A Liberty Street Economics analysis tied to the data found that the average newly defaulted borrower is nearly 39 years old — notably not a young, recent graduate, but someone further along in their career. Many of these borrowers were current on their loans before the pandemic-era payment pause began back in 2020, underscoring how disruptive the return to normal repayment has been even for previously reliable borrowers.
The Credit Score Hit
The financial damage extends well beyond the loans themselves. Borrowers who default see their credit scores drop by an average of 91 points — a steep decline that can affect everything from their ability to rent an apartment to the interest rates they’re offered on car loans, credit cards, and mortgages going forward.
Collections Are Paused — For Now
There is a temporary reprieve: collections on defaulted federal student loans are currently paused. But that pause is not guaranteed to last. Once collections resume, affected borrowers could face wage garnishment, seizure of tax refunds, and offsets against federal benefits — consequences that could compound an already difficult financial position for millions of households.

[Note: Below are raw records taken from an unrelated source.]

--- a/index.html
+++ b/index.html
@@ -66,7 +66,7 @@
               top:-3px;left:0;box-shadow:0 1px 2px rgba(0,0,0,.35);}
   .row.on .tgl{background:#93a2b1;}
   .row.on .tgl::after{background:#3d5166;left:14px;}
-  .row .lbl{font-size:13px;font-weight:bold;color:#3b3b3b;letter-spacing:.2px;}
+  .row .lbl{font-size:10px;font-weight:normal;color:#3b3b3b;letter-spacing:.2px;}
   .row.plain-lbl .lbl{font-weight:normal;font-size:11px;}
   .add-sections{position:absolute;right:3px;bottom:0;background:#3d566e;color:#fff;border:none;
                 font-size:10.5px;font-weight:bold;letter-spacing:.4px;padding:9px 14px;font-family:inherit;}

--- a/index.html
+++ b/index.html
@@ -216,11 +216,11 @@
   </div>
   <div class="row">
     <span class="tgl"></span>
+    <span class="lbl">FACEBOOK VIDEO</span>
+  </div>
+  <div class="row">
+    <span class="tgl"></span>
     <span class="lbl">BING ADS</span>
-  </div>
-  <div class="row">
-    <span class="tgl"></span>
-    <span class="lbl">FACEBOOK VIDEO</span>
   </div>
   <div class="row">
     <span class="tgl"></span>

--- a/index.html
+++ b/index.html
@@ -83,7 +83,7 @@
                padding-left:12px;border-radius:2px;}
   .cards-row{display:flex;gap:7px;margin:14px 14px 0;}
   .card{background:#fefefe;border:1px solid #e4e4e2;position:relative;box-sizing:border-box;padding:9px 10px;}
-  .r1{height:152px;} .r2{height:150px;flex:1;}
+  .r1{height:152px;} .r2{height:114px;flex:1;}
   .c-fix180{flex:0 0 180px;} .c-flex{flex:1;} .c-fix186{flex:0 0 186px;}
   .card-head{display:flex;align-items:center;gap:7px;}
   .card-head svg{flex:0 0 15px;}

A Broader Affordability Squeeze
The default wave is unfolding alongside other affordability pressures. Mortgage rates have moved sharply higher in recent weeks, with the 30-year fixed rate climbing to 6.92% for the week ending May 22, up from 6.71% just two weeks earlier. That increase has pushed a growing share of buyers toward adjustable-rate mortgages, which carry lower introductory rates but reset based on future market conditions — a trade-off that could create fresh financial strain if rates remain elevated.
What It Means for Borrowers
For the millions of borrowers now in default, the message from financial experts is consistent: defaulting on a federal student loan carries serious, long-lasting consequences, and the current pause on collections should be treated as a window to seek resolution options rather than a reason for complacency.